2 Journalists detained and beaten by police in southern Russia after covering protest

GROZNY, Russia: Police in southern Russia detained and beat two journalists who were covering a protest against local officials that turned violent, one of the reporters said Sunday.

Said-Khussein Tsarnayev, a freelance journalist, said he and his colleague were picked up by police on Saturday while they were covering a protest in Nazran, the main city in the province of Ingushetia, west of Chechnya.

The police crackdown was one of the harshest to date on protests in the poor, mostly Muslim republic of fewer than 500,000 people.

Tsarnayev said both he and his colleague Mustafa Kurskiyev from Zhizn were beaten by police. "Kurskiyev was beaten so badly that he was on the verge of losing consciousness," Tsarnayev said.
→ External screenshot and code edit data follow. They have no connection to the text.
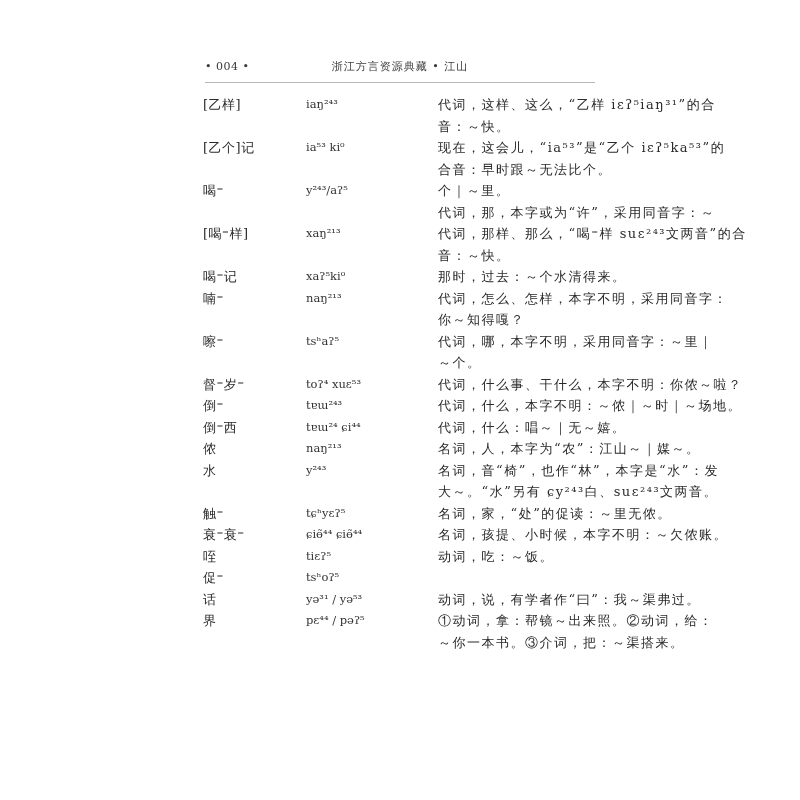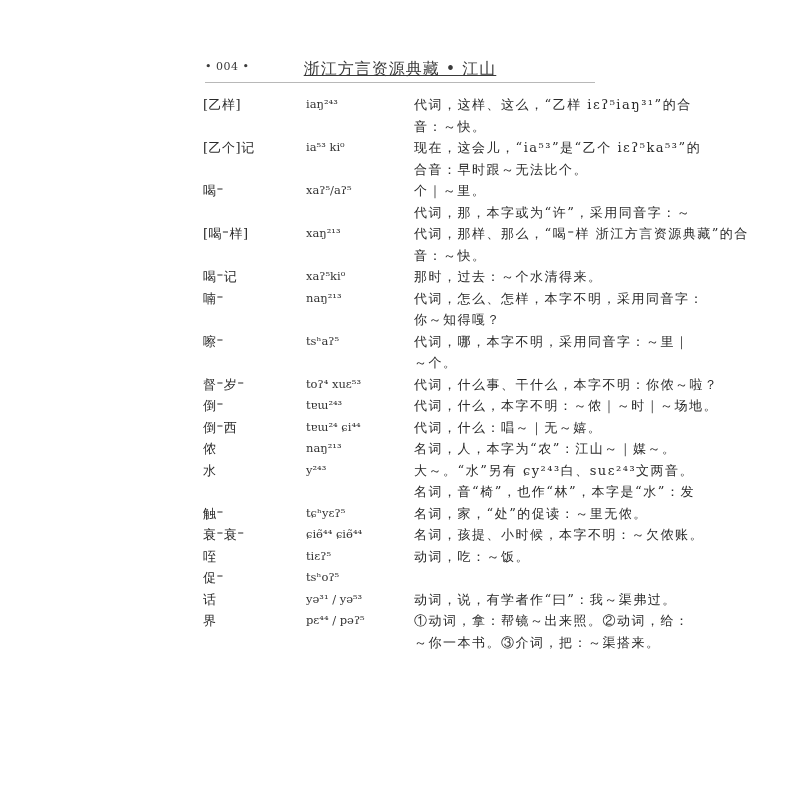--- a/index.html
+++ b/index.html
@@ -42,9 +42,8 @@
       right: 0;
       top: 1px;
       text-align: center;
-      font-size: 16px;
+      font-size: 11px;
       letter-spacing: 1px;
-      text-decoration: underline;
     }
     .header-rule {
       position: absolute;

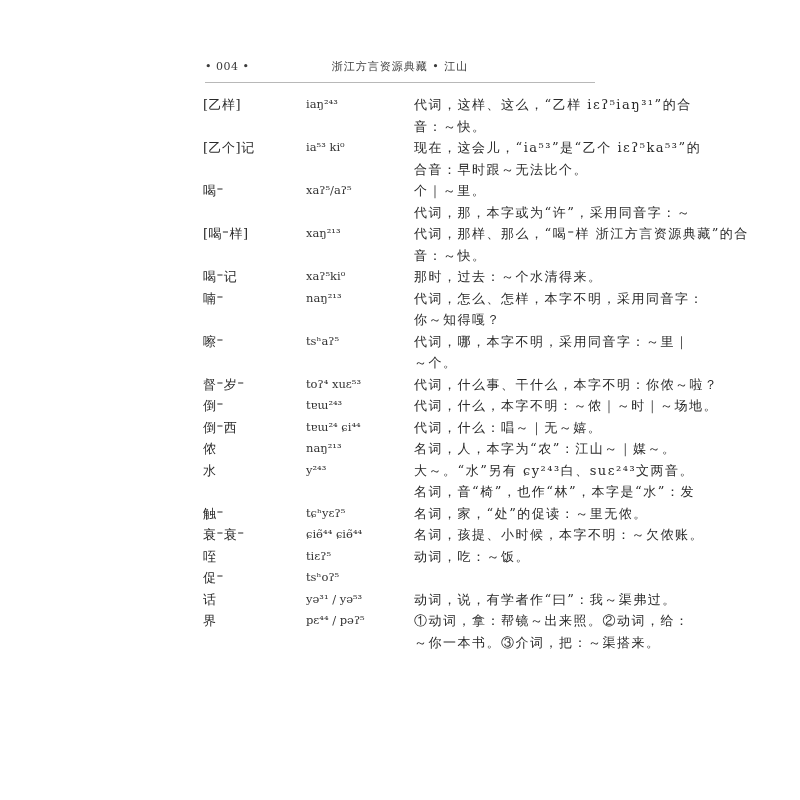--- a/index.html
+++ b/index.html
@@ -83,6 +83,7 @@
       flex: 1 1 auto;
       width: 275px;
       letter-spacing: 1.5px;
+      margin-left: 24px;
     }
     .def-line {
       display: block;

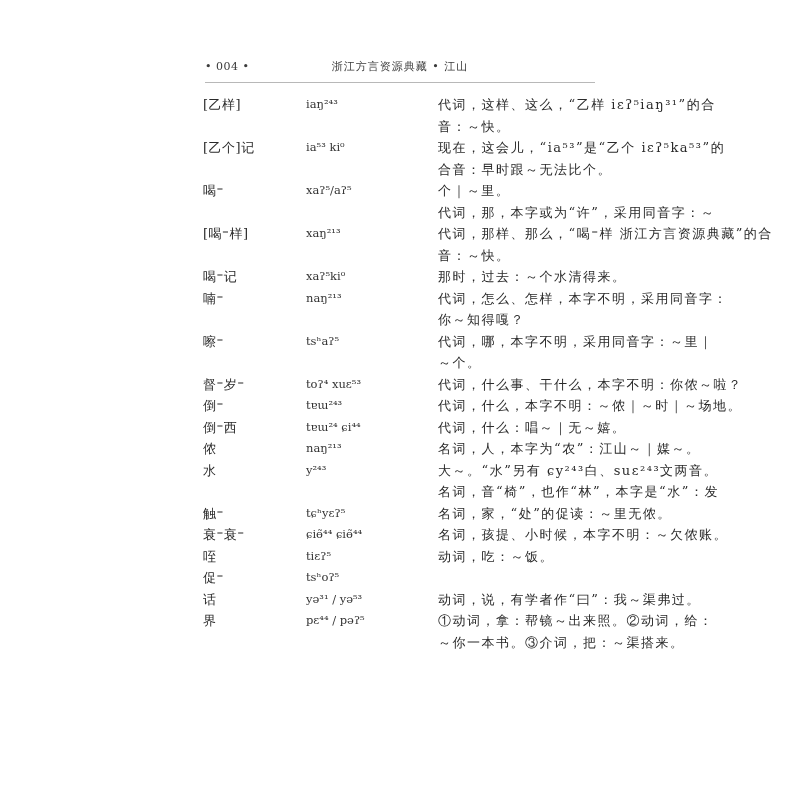--- a/index.html
+++ b/index.html
@@ -123,7 +123,7 @@
 
     <div class="entry">
       <span class="hw">喝⁼</span>
-      <span class="ipa">xaʔ⁵/aʔ⁵</span>
+      <span class="ipa">y²⁴³/aʔ⁵</span>
       <span class="def">
         <span class="def-line">个｜～里。</span>
         <span class="def-line">代词，那，本字或为“许”，采用同音字：～</span>

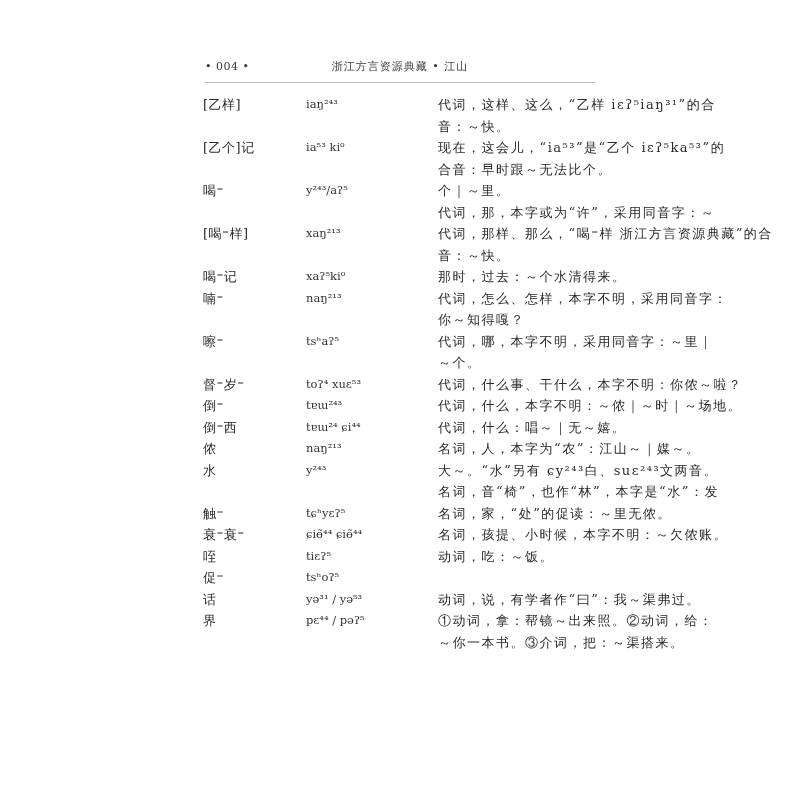--- a/index.html
+++ b/index.html
@@ -134,7 +134,7 @@
       <span class="hw">[喝⁼样]</span>
       <span class="ipa">xaŋ²¹³</span>
       <span class="def">
-        <span class="def-line">代词，那样、那么，“喝⁼样 浙江方言资源典藏”的合</span>
+        <span class="def-line">代词，那样、那么，“喝⁼样 suɛ²⁴³文两音”的合</span>
         <span class="def-line">音：～快。</span>
       </span>
     </div>

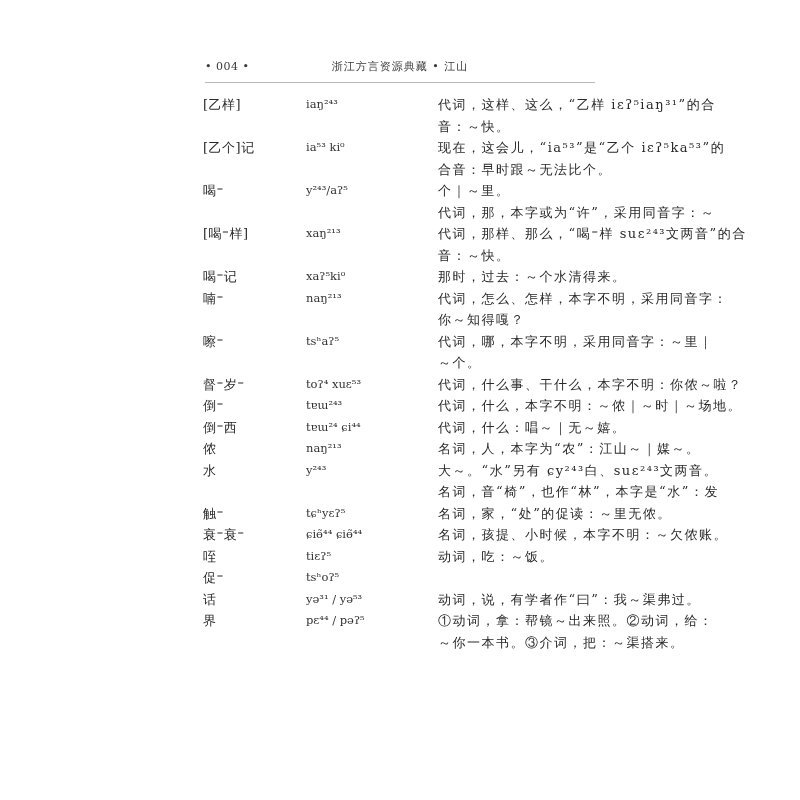--- a/index.html
+++ b/index.html
@@ -201,8 +201,8 @@
       <span class="hw">水</span>
       <span class="ipa">y²⁴³</span>
       <span class="def">
+        <span class="def-line">名词，音“椅”，也作“林”，本字是“水”：发</span>
         <span class="def-line">大～。“水”另有 ɕy²⁴³白、suɛ²⁴³文两音。</span>
-        <span class="def-line">名词，音“椅”，也作“林”，本字是“水”：发</span>
       </span>
     </div>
He said police released him and Kurskiyev after more than 30 hours in custody.

About 300 protesters angry with the leadership of Ingushetia clashed with riot police Saturday, throwing rocks and firebombs. Protesters — many of whom appeared to be young men — set fire to a hotel and a building housing a local pro-government newspaper that the opposition has criticized for praising authorities.
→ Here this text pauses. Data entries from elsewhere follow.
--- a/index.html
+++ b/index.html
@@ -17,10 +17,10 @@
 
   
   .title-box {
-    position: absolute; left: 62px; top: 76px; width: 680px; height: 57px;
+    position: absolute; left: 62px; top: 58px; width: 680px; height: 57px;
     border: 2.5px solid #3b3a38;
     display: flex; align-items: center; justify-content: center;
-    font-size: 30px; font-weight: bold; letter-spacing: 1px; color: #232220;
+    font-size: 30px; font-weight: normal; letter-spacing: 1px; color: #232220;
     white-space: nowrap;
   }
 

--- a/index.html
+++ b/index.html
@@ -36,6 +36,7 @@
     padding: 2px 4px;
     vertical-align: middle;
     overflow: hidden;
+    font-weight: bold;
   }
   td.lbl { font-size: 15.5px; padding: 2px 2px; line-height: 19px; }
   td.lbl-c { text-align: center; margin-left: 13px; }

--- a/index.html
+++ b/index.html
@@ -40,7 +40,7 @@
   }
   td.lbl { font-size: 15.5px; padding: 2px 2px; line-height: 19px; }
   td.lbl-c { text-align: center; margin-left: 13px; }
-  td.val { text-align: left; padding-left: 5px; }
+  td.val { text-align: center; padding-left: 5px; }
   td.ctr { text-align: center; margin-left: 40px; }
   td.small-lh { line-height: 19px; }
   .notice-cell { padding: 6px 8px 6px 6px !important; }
Police fired shots into the air before moving into the crowd, severely beating people and hauling them into police vans.

Alexander Cherkasov of the Memorial rights group also said Sunday on Ekho Moskvy radio that Tsarnayev and Kurskiyev were beaten. He said that police had initially sought to accuse the two reporters of taking part in the riots, but released them under public pressure.

Police detained several other journalists Saturday, but quickly released them.

Police officials in Nazran refused to comment on the detentions.

Kazbek Ilyasov, one of the protest organizers, said as many 35 people were detained, threatening to send the already tense situation in the North Caucasus region spiraling out of control.

Much of the violence that has plagued Ingushetia in recent years is seen as a spillover from neighboring Chechnya, which shares a language and culture with Ingushetia, and where two wars have been fought against separatist rebels. Ingushetia has many refugees from Chechnya's fighting and is seen as sympathetic to separatists.

Government critics attribute the growing number of attacks in the region — mostly against police — to anger fueled by abductions, beatings, unlawful arrests and killings of suspects by government forces and local allied paramilitaries.

The protest came the day after government forces began a security campaign in several districts of Ingushetia in response to a surge in violence and abductions.